Abstract and Keywords

Judgment and prediction comprise the front end of decision making (Mosier & Fischer, 2010 ). These processes are of critical importance in technological systems and are impacted by characteristics of the engineered environment. The study of front-end processes in complex and engineered environments propelled a revival of classic models of judgment and prediction such as Brunswik’s lens model (1943, 1955, 1956), the re-examination of frameworks of heuristic judgment processes and associated biases (e.g., Kahneman, Slovic, & Tversky, 1982 ), and the development of new models and frameworks such as naturalistic decision making (e.g., Klein, 1989, 1993, 2008 ). These models vary according to the assumed goal of front-end processing—accuracy (correspondence) vs. coherence (consistency and rationality)—and in terms of the purported role or impact of intuitive vs. analytical processes.
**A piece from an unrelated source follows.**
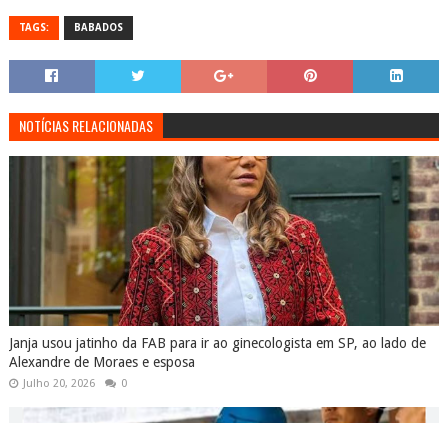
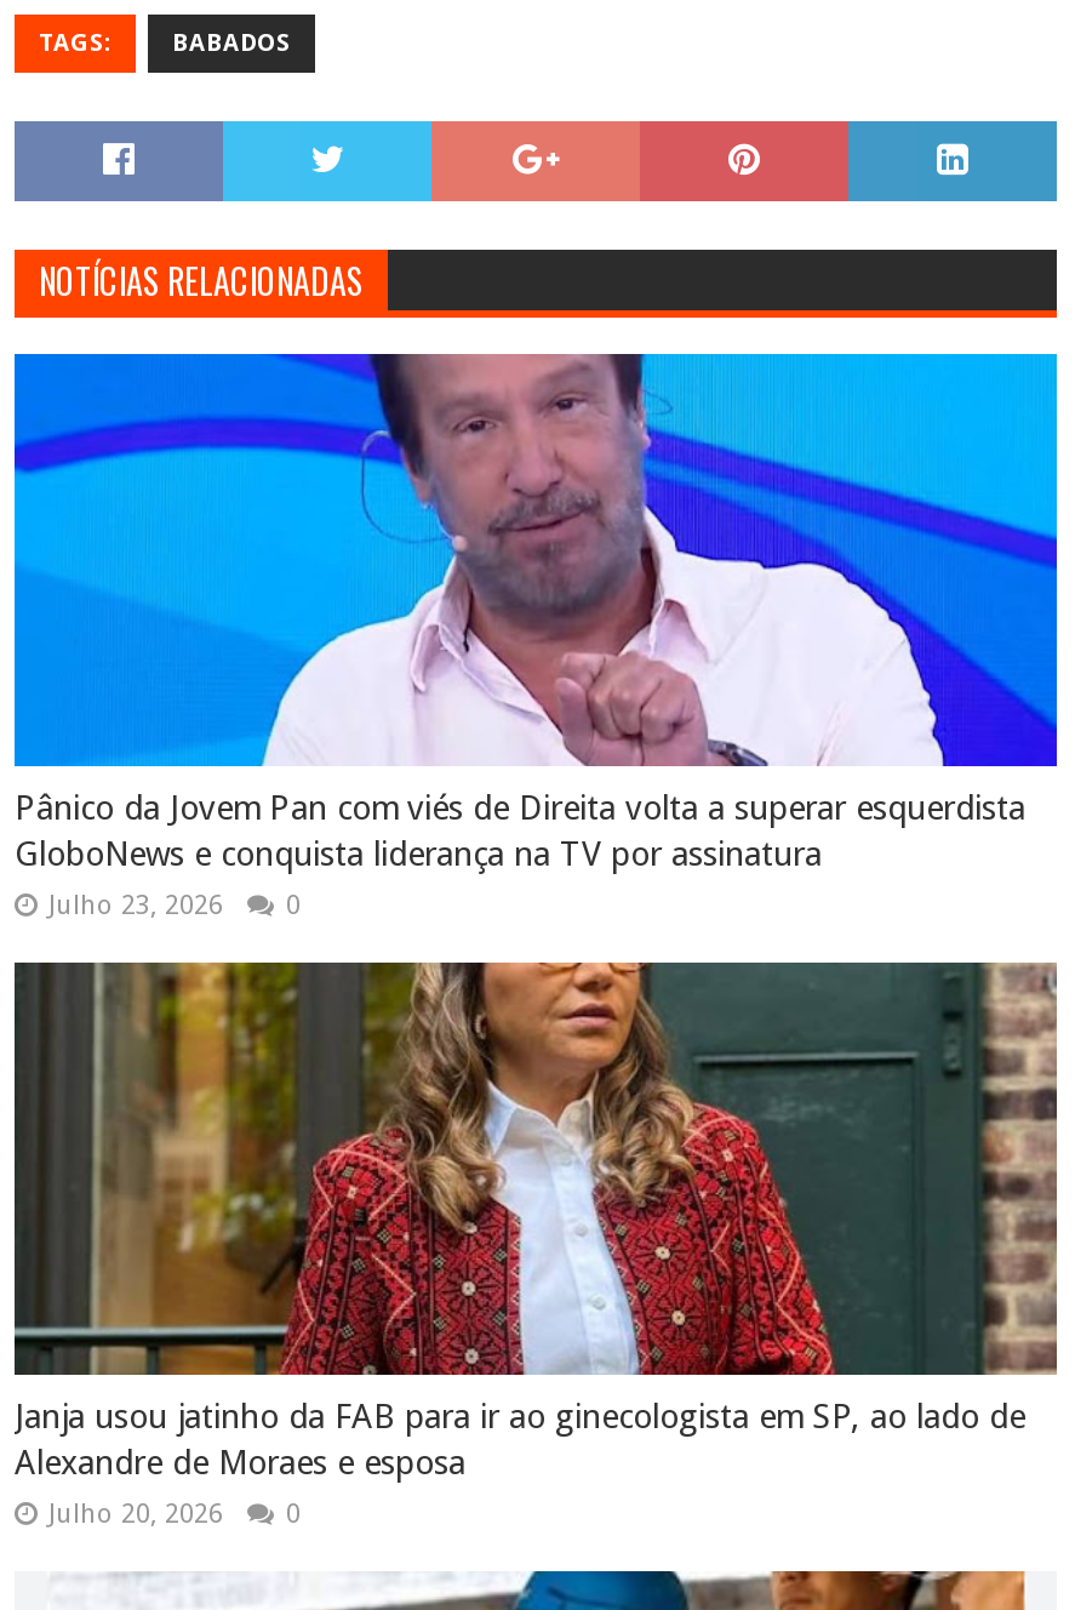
none -> [12,352,1059,922] [image] | Pânico da Jovem Pan com viés de Direita volta a superar esquerdista | GloboNews e conquista liderança na TV por assinatura | Julho 23, 2026 | 0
I make the argument that in engineered environments, coherence is an essential strategy/goal, and analysis is often the most appropriate tactic for judgment and prediction. Systems must be designed to facilitate the appropriate cognitive mode for judgment, diagnosis, and prediction—with the dual goals of maintaining operator involvement and producing more coherent and accurate judgments and predictions.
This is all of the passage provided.